Transcribe, with complete accuracy, all of the entries below except for the pictures.
[Opening Supplied data section]
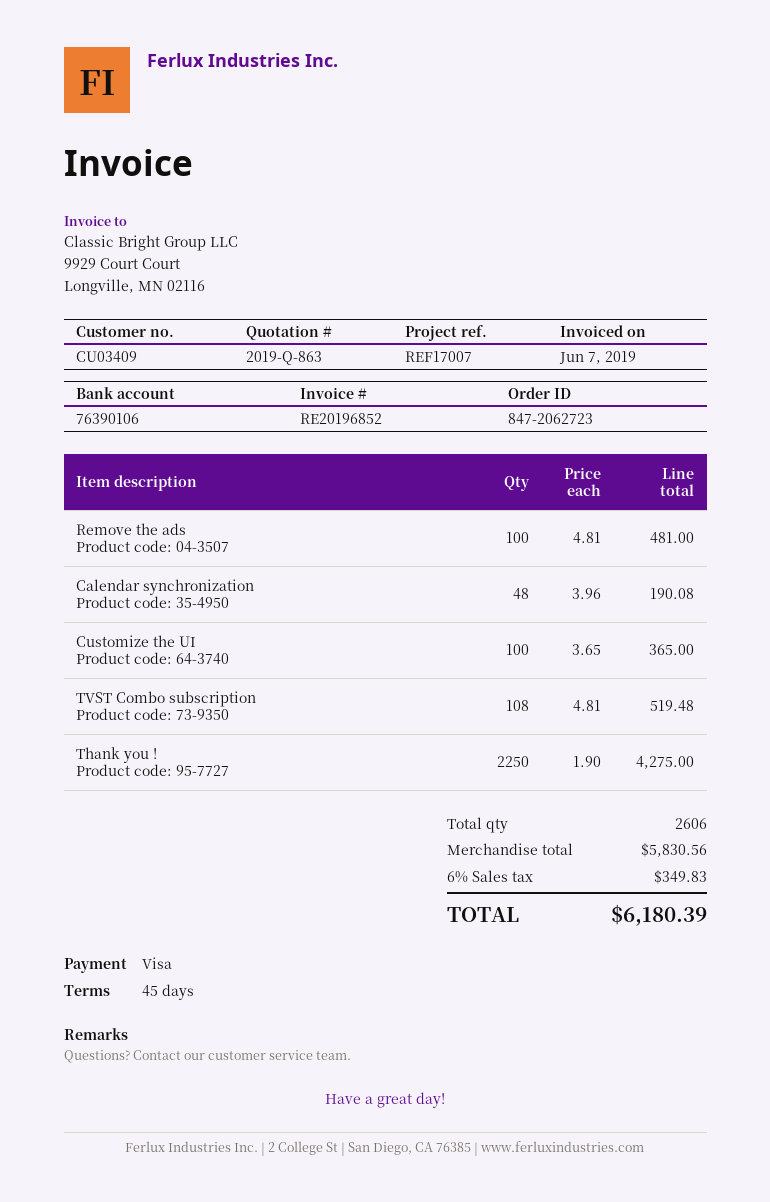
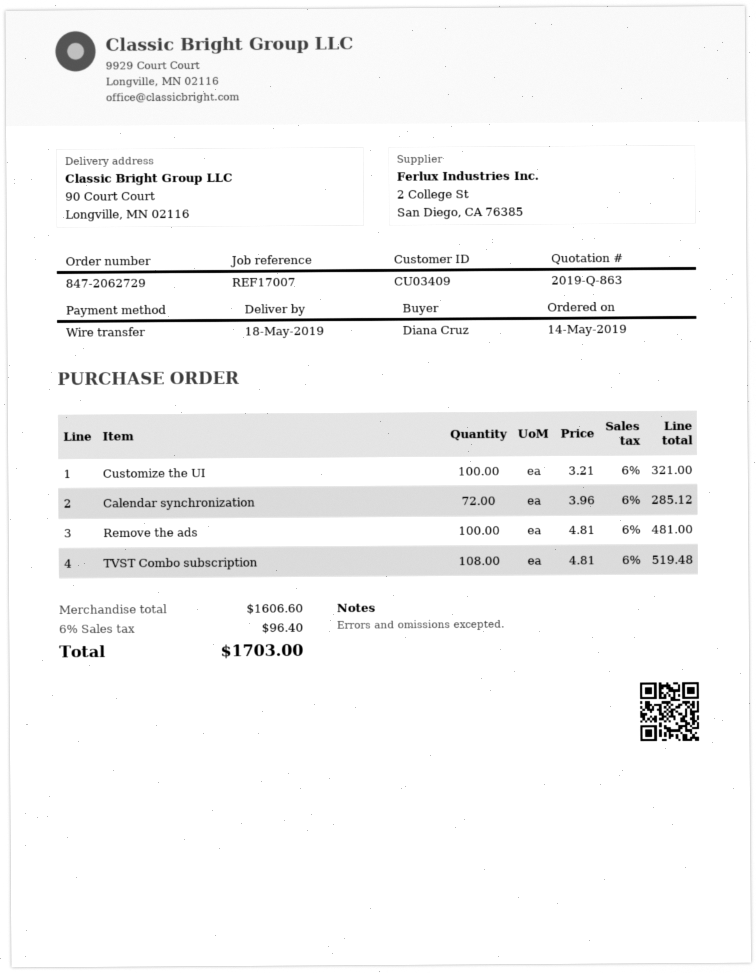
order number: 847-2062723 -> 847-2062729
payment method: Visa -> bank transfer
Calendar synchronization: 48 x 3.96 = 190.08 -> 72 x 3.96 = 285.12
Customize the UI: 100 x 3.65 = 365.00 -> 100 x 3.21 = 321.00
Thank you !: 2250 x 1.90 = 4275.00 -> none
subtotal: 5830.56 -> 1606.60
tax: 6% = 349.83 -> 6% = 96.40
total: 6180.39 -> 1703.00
[Closing Supplied data section]
Solution >>
order number: 847-2062723 -> 847-2062729
payment method: Visa -> bank transfer
Calendar synchronization: 48 x 3.96 = 190.08 -> 72 x 3.96 = 285.12
Customize the UI: 100 x 3.65 = 365.00 -> 100 x 3.21 = 321.00
Thank you !: 2250 x 1.90 = 4275.00 -> none
subtotal: 5830.56 -> 1606.60
tax: 6% = 349.83 -> 6% = 96.40
total: 6180.39 -> 1703.00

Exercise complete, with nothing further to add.